(DATA TO USE Opens)

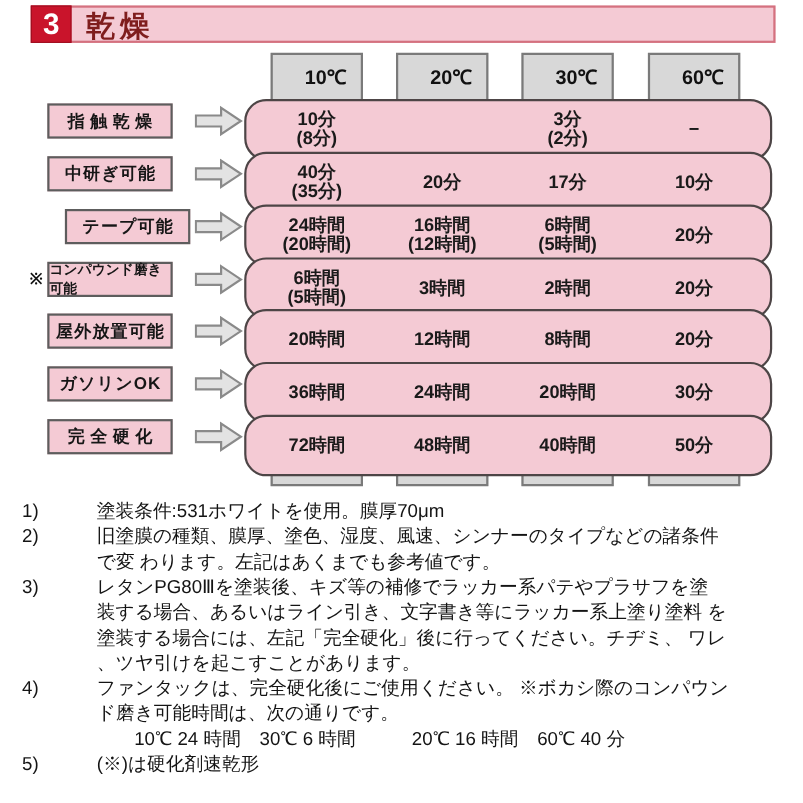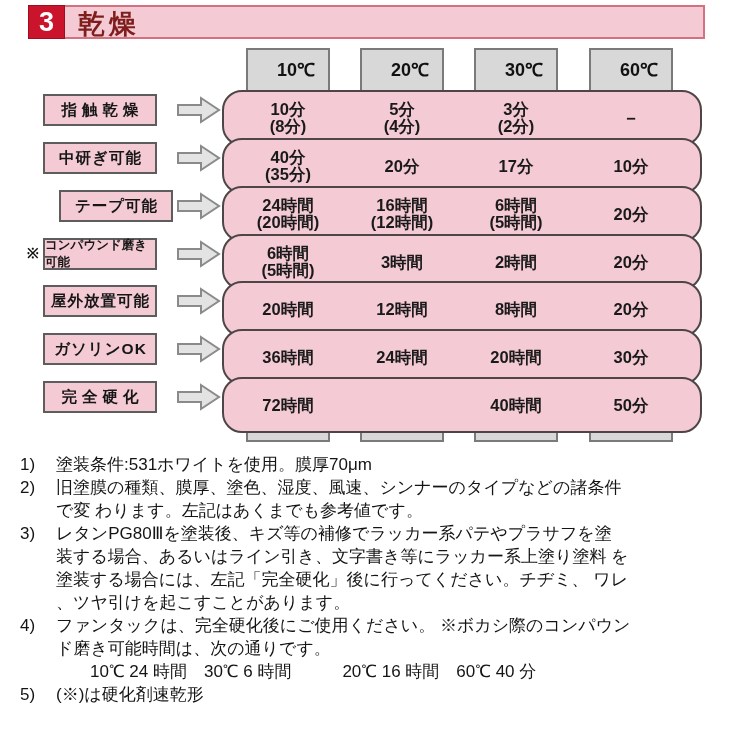--- a/index.html
+++ b/index.html
@@ -50,21 +50,21 @@
   .a0{top:96px;} .a1{top:144px;} .a2{top:192px;} .a3{top:240px;}
   .a4{top:287px;} .a5{top:335px;} .a6{top:383px;}
 
   .marker { position:absolute; left:27px; top:243px; font-size:14px; font-weight:bold; z-index:2; }
 
   
   .footnotes { position:absolute; left:20px; top:453px; width:698px;
                font-size:17px; line-height:23px; font-weight:500; color:#141414; }
   .fn { display:flex; }
   .fn-num { width:36px; flex:none; }
-  .fn-text { white-space:pre-wrap; flex:1; }
+  .fn-text { white-space:pre-wrap; flex:1;margin-left:32px; }
 </style>
 </head>
 <body>
 
 <div class="page">
 
   <div class="header-bar"></div>
   <div class="header-badge">3</div>
   <div class="header-title">乾燥</div>
 
@@ -106,22 +106,20 @@
   <div class="arrow a5"><svg width="44" height="28">
         <polygon points="1,9 24,9 24,2 42,14 24,26 24,19 1,19" fill="#e3e3e3" stroke="#8a8a8a" stroke-width="2"></polygon>
       </svg></div>
   <div class="arrow a6"><svg width="44" height="28">
         <polygon points="1,9 24,9 24,2 42,14 24,26 24,19 1,19" fill="#e3e3e3" stroke="#8a8a8a" stroke-width="2"></polygon>
       </svg></div>
 
   <div class="pill p0">
     <div class="cell c0">10分
 (8分)</div>
-    <div class="cell c1">5分
-(4分)</div>
     <div class="cell c2">3分
 (2分)</div>
     <div class="cell c3">−</div>
   </div>
   <div class="pill p1">
     <div class="cell c0">40分
 (35分)</div>
     <div class="cell c1">20分</div>
     <div class="cell c2">17分</div>
     <div class="cell c3">10分</div>
@@ -149,20 +147,21 @@
     <div class="cell c3">20分</div>
   </div>
   <div class="pill p5">
     <div class="cell c0">36時間</div>
     <div class="cell c1">24時間</div>
     <div class="cell c2">20時間</div>
     <div class="cell c3">30分</div>
   </div>
   <div class="pill p6">
     <div class="cell c0">72時間</div>
+    <div class="cell c1">48時間</div>
     <div class="cell c2">40時間</div>
     <div class="cell c3">50分</div>
   </div>
 
   <div class="footnotes">
     <div class="fn">
       <div class="fn-num">1)</div>
       <div class="fn-text">塗装条件:531ホワイトを使用。膜厚70μm</div>
     </div>
     <div class="fn">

(DATA TO USE Closes)

» **WORK REQUEST**: For the data above, return an exact copy that contains no pictures.

» **YOUR RESPONSE**:
--- a/index.html
+++ b/index.html
@@ -50,21 +50,21 @@
   .a0{top:96px;} .a1{top:144px;} .a2{top:192px;} .a3{top:240px;}
   .a4{top:287px;} .a5{top:335px;} .a6{top:383px;}
 
   .marker { position:absolute; left:27px; top:243px; font-size:14px; font-weight:bold; z-index:2; }
 
   
   .footnotes { position:absolute; left:20px; top:453px; width:698px;
                font-size:17px; line-height:23px; font-weight:500; color:#141414; }
   .fn { display:flex; }
   .fn-num { width:36px; flex:none; }
-  .fn-text { white-space:pre-wrap; flex:1; }
+  .fn-text { white-space:pre-wrap; flex:1;margin-left:32px; }
 </style>
 </head>
 <body>
 
 <div class="page">
 
   <div class="header-bar"></div>
   <div class="header-badge">3</div>
   <div class="header-title">乾燥</div>
 
@@ -106,22 +106,20 @@
   <div class="arrow a5"><svg width="44" height="28">
         <polygon points="1,9 24,9 24,2 42,14 24,26 24,19 1,19" fill="#e3e3e3" stroke="#8a8a8a" stroke-width="2"></polygon>
       </svg></div>
   <div class="arrow a6"><svg width="44" height="28">
         <polygon points="1,9 24,9 24,2 42,14 24,26 24,19 1,19" fill="#e3e3e3" stroke="#8a8a8a" stroke-width="2"></polygon>
       </svg></div>
 
   <div class="pill p0">
     <div class="cell c0">10分
 (8分)</div>
-    <div class="cell c1">5分
-(4分)</div>
     <div class="cell c2">3分
 (2分)</div>
     <div class="cell c3">−</div>
   </div>
   <div class="pill p1">
     <div class="cell c0">40分
 (35分)</div>
     <div class="cell c1">20分</div>
     <div class="cell c2">17分</div>
     <div class="cell c3">10分</div>
@@ -149,20 +147,21 @@
     <div class="cell c3">20分</div>
   </div>
   <div class="pill p5">
     <div class="cell c0">36時間</div>
     <div class="cell c1">24時間</div>
     <div class="cell c2">20時間</div>
     <div class="cell c3">30分</div>
   </div>
   <div class="pill p6">
     <div class="cell c0">72時間</div>
+    <div class="cell c1">48時間</div>
     <div class="cell c2">40時間</div>
     <div class="cell c3">50分</div>
   </div>
 
   <div class="footnotes">
     <div class="fn">
       <div class="fn-num">1)</div>
       <div class="fn-text">塗装条件:531ホワイトを使用。膜厚70μm</div>
     </div>
     <div class="fn">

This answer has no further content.